Stored data entries
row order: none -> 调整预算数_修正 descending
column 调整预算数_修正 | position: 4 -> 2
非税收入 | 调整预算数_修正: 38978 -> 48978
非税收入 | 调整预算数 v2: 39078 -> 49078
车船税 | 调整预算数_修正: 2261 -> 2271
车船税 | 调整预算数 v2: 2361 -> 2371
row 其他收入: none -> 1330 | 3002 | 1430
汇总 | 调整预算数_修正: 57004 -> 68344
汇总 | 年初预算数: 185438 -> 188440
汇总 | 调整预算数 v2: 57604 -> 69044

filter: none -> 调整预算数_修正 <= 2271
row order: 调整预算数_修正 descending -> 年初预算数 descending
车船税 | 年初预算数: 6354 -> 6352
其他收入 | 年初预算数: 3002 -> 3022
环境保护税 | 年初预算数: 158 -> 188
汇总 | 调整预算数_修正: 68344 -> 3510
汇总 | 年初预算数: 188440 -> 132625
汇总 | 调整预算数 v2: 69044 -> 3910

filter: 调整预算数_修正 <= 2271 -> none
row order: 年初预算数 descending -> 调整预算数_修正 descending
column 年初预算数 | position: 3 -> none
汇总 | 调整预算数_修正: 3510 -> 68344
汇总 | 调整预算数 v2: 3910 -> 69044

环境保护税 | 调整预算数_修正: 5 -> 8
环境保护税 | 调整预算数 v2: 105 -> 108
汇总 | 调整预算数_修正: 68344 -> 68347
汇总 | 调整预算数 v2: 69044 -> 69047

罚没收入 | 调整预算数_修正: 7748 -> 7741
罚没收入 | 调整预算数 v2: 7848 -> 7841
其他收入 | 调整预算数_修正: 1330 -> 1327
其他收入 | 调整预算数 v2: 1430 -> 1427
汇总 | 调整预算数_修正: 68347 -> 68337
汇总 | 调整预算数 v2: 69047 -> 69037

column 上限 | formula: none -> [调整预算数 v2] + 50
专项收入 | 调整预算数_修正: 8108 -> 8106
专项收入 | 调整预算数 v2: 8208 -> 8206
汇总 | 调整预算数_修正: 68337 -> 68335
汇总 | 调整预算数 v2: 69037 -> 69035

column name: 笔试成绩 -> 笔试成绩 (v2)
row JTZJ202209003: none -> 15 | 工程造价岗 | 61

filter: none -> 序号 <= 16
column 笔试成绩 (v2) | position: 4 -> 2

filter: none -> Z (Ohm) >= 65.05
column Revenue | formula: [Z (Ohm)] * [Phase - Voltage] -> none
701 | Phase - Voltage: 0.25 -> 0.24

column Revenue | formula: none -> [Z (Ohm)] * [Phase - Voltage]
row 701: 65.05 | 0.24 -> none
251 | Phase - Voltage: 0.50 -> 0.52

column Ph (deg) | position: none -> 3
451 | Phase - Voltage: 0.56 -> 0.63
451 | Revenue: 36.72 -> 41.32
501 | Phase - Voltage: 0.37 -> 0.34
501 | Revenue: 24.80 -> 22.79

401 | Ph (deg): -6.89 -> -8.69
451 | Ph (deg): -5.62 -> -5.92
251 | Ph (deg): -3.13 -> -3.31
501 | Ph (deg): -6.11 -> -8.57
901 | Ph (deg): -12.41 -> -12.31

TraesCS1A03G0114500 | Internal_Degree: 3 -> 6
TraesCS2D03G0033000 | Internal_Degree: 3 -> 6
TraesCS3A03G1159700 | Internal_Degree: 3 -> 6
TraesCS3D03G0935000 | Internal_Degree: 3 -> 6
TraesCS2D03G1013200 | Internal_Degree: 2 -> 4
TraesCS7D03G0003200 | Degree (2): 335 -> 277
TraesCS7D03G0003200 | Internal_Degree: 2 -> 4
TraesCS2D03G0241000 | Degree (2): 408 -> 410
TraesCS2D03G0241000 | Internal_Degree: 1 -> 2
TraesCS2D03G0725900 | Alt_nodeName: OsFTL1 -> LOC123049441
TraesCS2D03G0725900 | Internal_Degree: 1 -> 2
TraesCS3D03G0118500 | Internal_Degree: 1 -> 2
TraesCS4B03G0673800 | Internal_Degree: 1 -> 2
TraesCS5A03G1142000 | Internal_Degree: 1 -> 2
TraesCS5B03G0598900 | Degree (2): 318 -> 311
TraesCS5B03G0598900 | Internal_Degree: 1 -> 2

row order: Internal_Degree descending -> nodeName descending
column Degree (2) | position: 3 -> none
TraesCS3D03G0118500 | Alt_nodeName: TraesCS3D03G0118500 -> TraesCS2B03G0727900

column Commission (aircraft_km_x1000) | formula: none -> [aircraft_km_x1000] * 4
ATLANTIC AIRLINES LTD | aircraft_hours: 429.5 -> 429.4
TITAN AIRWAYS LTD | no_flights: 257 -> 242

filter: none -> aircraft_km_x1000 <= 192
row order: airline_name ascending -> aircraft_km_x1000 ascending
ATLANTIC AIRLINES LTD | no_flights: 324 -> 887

• **What you are asked to do**
Return the data above in full. Keep every line exactly as it is.

• **Solution to this exercise**
row order: none -> 调整预算数_修正 descending
column 调整预算数_修正 | position: 4 -> 2
非税收入 | 调整预算数_修正: 38978 -> 48978
非税收入 | 调整预算数 v2: 39078 -> 49078
车船税 | 调整预算数_修正: 2261 -> 2271
车船税 | 调整预算数 v2: 2361 -> 2371
row 其他收入: none -> 1330 | 3002 | 1430
汇总 | 调整预算数_修正: 57004 -> 68344
汇总 | 年初预算数: 185438 -> 188440
汇总 | 调整预算数 v2: 57604 -> 69044

filter: none -> 调整预算数_修正 <= 2271
row order: 调整预算数_修正 descending -> 年初预算数 descending
车船税 | 年初预算数: 6354 -> 6352
其他收入 | 年初预算数: 3002 -> 3022
环境保护税 | 年初预算数: 158 -> 188
汇总 | 调整预算数_修正: 68344 -> 3510
汇总 | 年初预算数: 188440 -> 132625
汇总 | 调整预算数 v2: 69044 -> 3910

filter: 调整预算数_修正 <= 2271 -> none
row order: 年初预算数 descending -> 调整预算数_修正 descending
column 年初预算数 | position: 3 -> none
汇总 | 调整预算数_修正: 3510 -> 68344
汇总 | 调整预算数 v2: 3910 -> 69044

环境保护税 | 调整预算数_修正: 5 -> 8
环境保护税 | 调整预算数 v2: 105 -> 108
汇总 | 调整预算数_修正: 68344 -> 68347
汇总 | 调整预算数 v2: 69044 -> 69047

罚没收入 | 调整预算数_修正: 7748 -> 7741
罚没收入 | 调整预算数 v2: 7848 -> 7841
其他收入 | 调整预算数_修正: 1330 -> 1327
其他收入 | 调整预算数 v2: 1430 -> 1427
汇总 | 调整预算数_修正: 68347 -> 68337
汇总 | 调整预算数 v2: 69047 -> 69037

column 上限 | formula: none -> [调整预算数 v2] + 50
专项收入 | 调整预算数_修正: 8108 -> 8106
专项收入 | 调整预算数 v2: 8208 -> 8206
汇总 | 调整预算数_修正: 68337 -> 68335
汇总 | 调整预算数 v2: 69037 -> 69035

column name: 笔试成绩 -> 笔试成绩 (v2)
row JTZJ202209003: none -> 15 | 工程造价岗 | 61

filter: none -> 序号 <= 16
column 笔试成绩 (v2) | position: 4 -> 2

filter: none -> Z (Ohm) >= 65.05
column Revenue | formula: [Z (Ohm)] * [Phase - Voltage] -> none
701 | Phase - Voltage: 0.25 -> 0.24

column Revenue | formula: none -> [Z (Ohm)] * [Phase - Voltage]
row 701: 65.05 | 0.24 -> none
251 | Phase - Voltage: 0.50 -> 0.52

column Ph (deg) | position: none -> 3
451 | Phase - Voltage: 0.56 -> 0.63
451 | Revenue: 36.72 -> 41.32
501 | Phase - Voltage: 0.37 -> 0.34
501 | Revenue: 24.80 -> 22.79

401 | Ph (deg): -6.89 -> -8.69
451 | Ph (deg): -5.62 -> -5.92
251 | Ph (deg): -3.13 -> -3.31
501 | Ph (deg): -6.11 -> -8.57
901 | Ph (deg): -12.41 -> -12.31

TraesCS1A03G0114500 | Internal_Degree: 3 -> 6
TraesCS2D03G0033000 | Internal_Degree: 3 -> 6
TraesCS3A03G1159700 | Internal_Degree: 3 -> 6
TraesCS3D03G0935000 | Internal_Degree: 3 -> 6
TraesCS2D03G1013200 | Internal_Degree: 2 -> 4
TraesCS7D03G0003200 | Degree (2): 335 -> 277
TraesCS7D03G0003200 | Internal_Degree: 2 -> 4
TraesCS2D03G0241000 | Degree (2): 408 -> 410
TraesCS2D03G0241000 | Internal_Degree: 1 -> 2
TraesCS2D03G0725900 | Alt_nodeName: OsFTL1 -> LOC123049441
TraesCS2D03G0725900 | Internal_Degree: 1 -> 2
TraesCS3D03G0118500 | Internal_Degree: 1 -> 2
TraesCS4B03G0673800 | Internal_Degree: 1 -> 2
TraesCS5A03G1142000 | Internal_Degree: 1 -> 2
TraesCS5B03G0598900 | Degree (2): 318 -> 311
TraesCS5B03G0598900 | Internal_Degree: 1 -> 2

row order: Internal_Degree descending -> nodeName descending
column Degree (2) | position: 3 -> none
TraesCS3D03G0118500 | Alt_nodeName: TraesCS3D03G0118500 -> TraesCS2B03G0727900

column Commission (aircraft_km_x1000) | formula: none -> [aircraft_km_x1000] * 4
ATLANTIC AIRLINES LTD | aircraft_hours: 429.5 -> 429.4
TITAN AIRWAYS LTD | no_flights: 257 -> 242

filter: none -> aircraft_km_x1000 <= 192
row order: airline_name ascending -> aircraft_km_x1000 ascending
ATLANTIC AIRLINES LTD | no_flights: 324 -> 887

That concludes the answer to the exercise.